The healthcare system has evolved faster than contemporary field force playbooks. Access and prescribing are no longer driven by autonomous, HCP-making independent decisions. They are shaped, ever more often, by formulary committees, protocols, payer policies, and care pathways, all of which can be hard to uncover without a 360° view of an account. A rep who focuses on the HCP call enters with a message. In contrast, a rep with strong ecosystem acumen understands the clinical, operational, and financial dynamics which influence treatment decisions and patient access.
High-performing reps consistently gather insights within an account that others miss. These insights influence who gets called on, what is communicated, and even whether the call should happen at all. Here are five (5) of the most important dynamics to monitor.
1. The account has changed ownership, affiliation, or leadership
The independent practice that joined a health system last quarter is no longer the same practice. A new medical director, pharmacy committee chair, or C-suite leader can quickly reset prescribing and reimbursement dynamics—sometimes within weeks.
Reps who continue to view the HCP as the sole customer may miss the chance to broaden, deepen, or retain the account. Those who understand the broader account ecosystem adjust the account plan and next engagement accordingly. They are prepared to ask more insightful questions that lead to more productive insights and actions. New decision makers may surface. Additional stakeholders may be introduced who can address what the individual HCP can no longer decide alone.
2. The protocol or pathway has changed
In most health systems, prescribing is shaped by protocols, pathways, or order sets long before an HCP sees a patient. When those change, reps calling on the account are selling against a different baseline, whether they realize it or not.
These shifts are rarely announced formally. Instead, they appear subtly: a once-receptive HCP begins hesitating, formulary positioning quietly changes, or peer prescribers begin trending in the same direction.
Reps who stay closely engaged in the account recognize these signals early and adjust their strategy and engagement approach. Those focused narrowly on call planning are more likely to miss these changes and continue delivering outdated messaging.
3. Access dynamics have shifted underneath the prescriber
Payer policy, prior authorization criteria, GPO contracts, and patient assistance program changes can all reshape what a prescriber is able and willing to prescribe. When patient access to medicine is denied, HCPs and their staff will be reticent to prescribe again until they are reassured of successful access. It’s critical for a rep to maintain tight communications with the account to understand access dynamics.

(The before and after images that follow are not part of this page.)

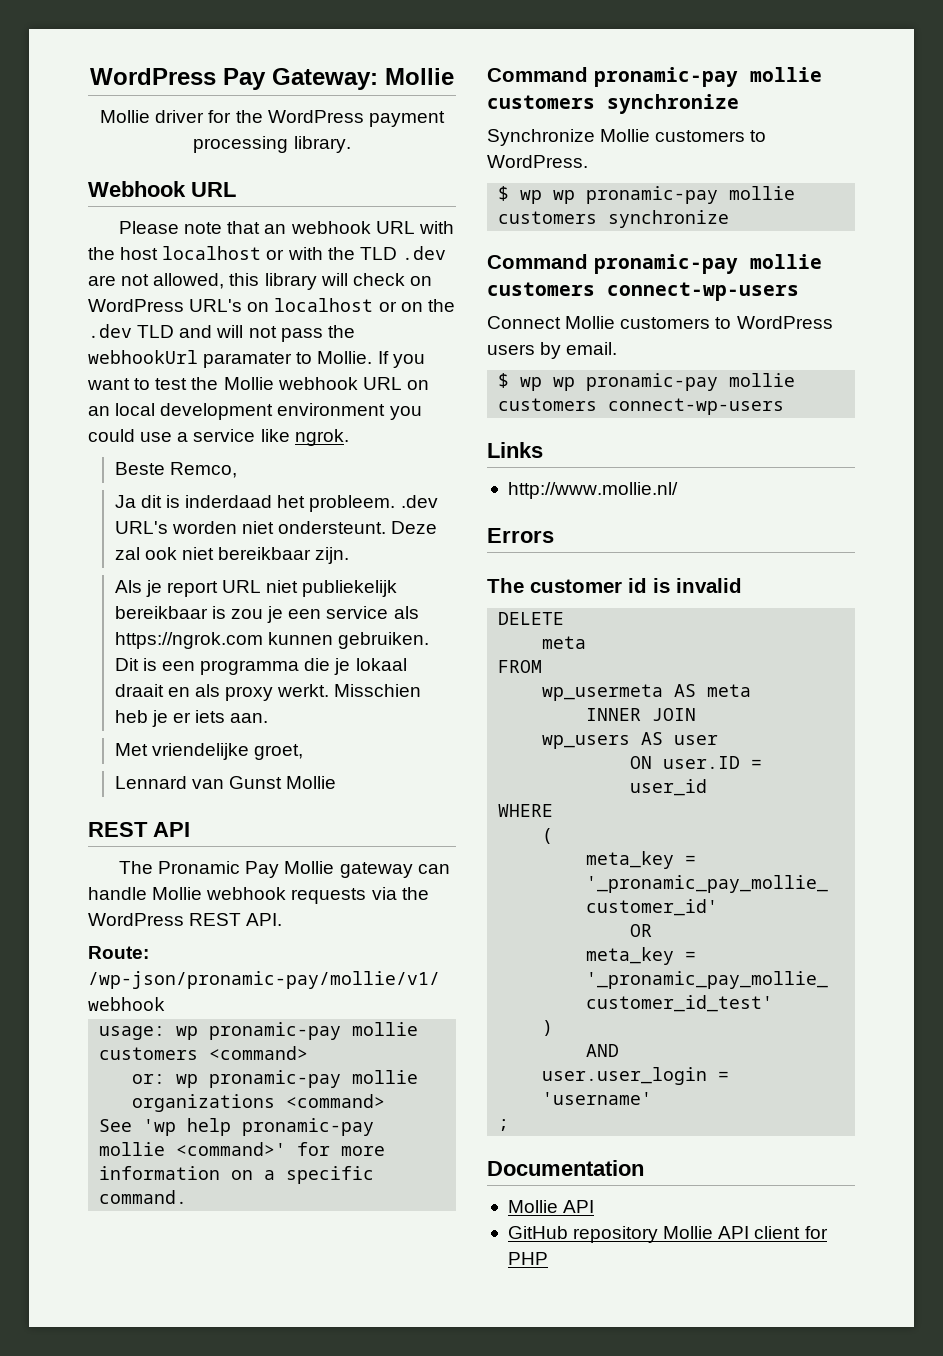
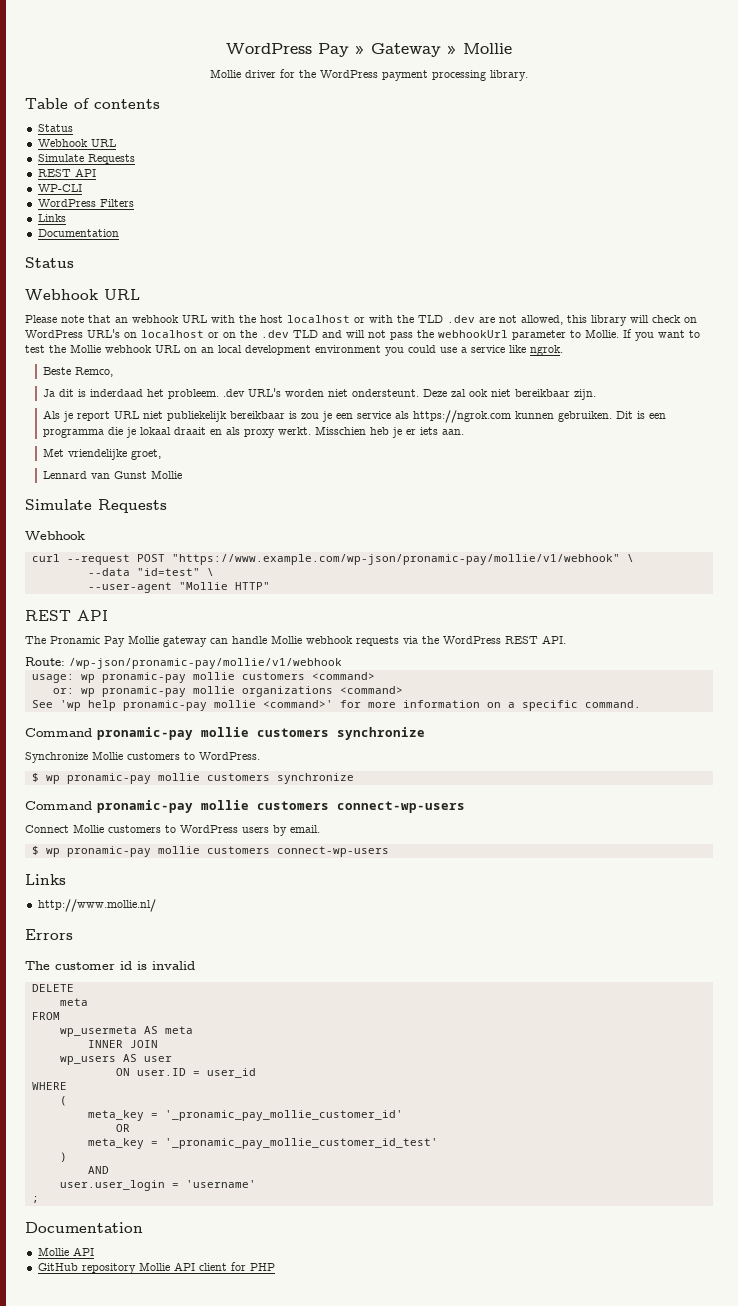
[272,68,378,90] Gateway: -> [355,43,457,57] » Gateway »
(351, 144) none -> [25,98,160,109] [37,124,73,132] [37,139,116,147] [37,154,135,164] [37,168,96,177] [37,184,82,192] [37,199,134,207] [37,214,66,222] [37,229,119,237] [25,257,74,268] // Table of contents // Status // Webhook URL // Simulate Requests // REST API // WP-CLI // WordPress Filters // Links // Documentation // Status
[203,352,293,368] paramater -> [512,330,566,340] parameter
(337, 782) none -> [25,499,167,513] [25,531,85,540] [31,554,634,565] [87,568,214,576] [87,582,270,593] // Simulate Requests // Webhook // curl --request POST "https://www.example.com/wp-json/pronamic-pay/mollie/v1/webhook" \ // --data "id=test" \ // --user-agent "Mollie HTTP"
[553,190,576,204] wp -> (60, 779) none
[553,377,576,391] wp -> (60, 852) none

Reps with strong ecosystem awareness review access conditions before the call and assess whether formulary or protocol changes may affect product use. If access has shifted, they deliberately reposition the conversation around what is now feasible and come prepared with relevant information and resources.
4. Cross-functional or matrix team colleagues are active in the account
Most biopharma organizations have multiple customer-facing roles interacting with the same account. Whether structured as a formal matrix team or as separate Sales, Key Account Management, and Medical Affairs functions, these teams often engage different stakeholders.
When engagement is not coordinated, reps risk entering conversations without awareness of prior discussions or ongoing initiatives.
Reps who read the account comprehensively coordinate with cross-functional colleagues before the call. This ensures the organization presents a unified approach and enhances credibility within the account.
5. The account’s priorities don’t match the brand’s priorities
Every account operates with its own priorities—cost containment, quality improvement, access expansion, volume growth, workforce stability, or a combination of these. Brand objectives do not always align neatly with those priorities.
Reps with strong ecosystem understanding begin by identifying what the account is trying to achieve and then find areas of alignment. They position the brand’s value in a way that supports the account’s goals, leading with the most relevant aspects of the story.
Additional elements can be addressed in future conversations or with different stakeholders.
The pattern across all five (5)
These dynamics rarely appear in traditional pre-call planning. They must be uncovered through thoughtful questions and ongoing dialogue with cross-functional colleagues and account stakeholders.
Building this capability requires treating ecosystem acumen as a deliberate discipline—not a by-product of experience.
Before each call, effective reps ask:
- What has changed in ownership, protocol, access, or priorities?
- Who else from my team has engaged this account?
During the call, they test assumptions through open-ended questions rather than defaulting to a fixed brand message. Afterward, they capture insights and refine the account plan.
These signals serve as practical guideposts for understanding the broader account ecosystem.
Closing the gap between call planning and ecosystem acumen remains a key opportunity for many commercial organizations. While pre-call planning tools, CRM systems, and HCP-level analytics support execution, a rep’s ability to uncover meaningful account insights ultimately shapes effective engagement and drives adoption of new therapies.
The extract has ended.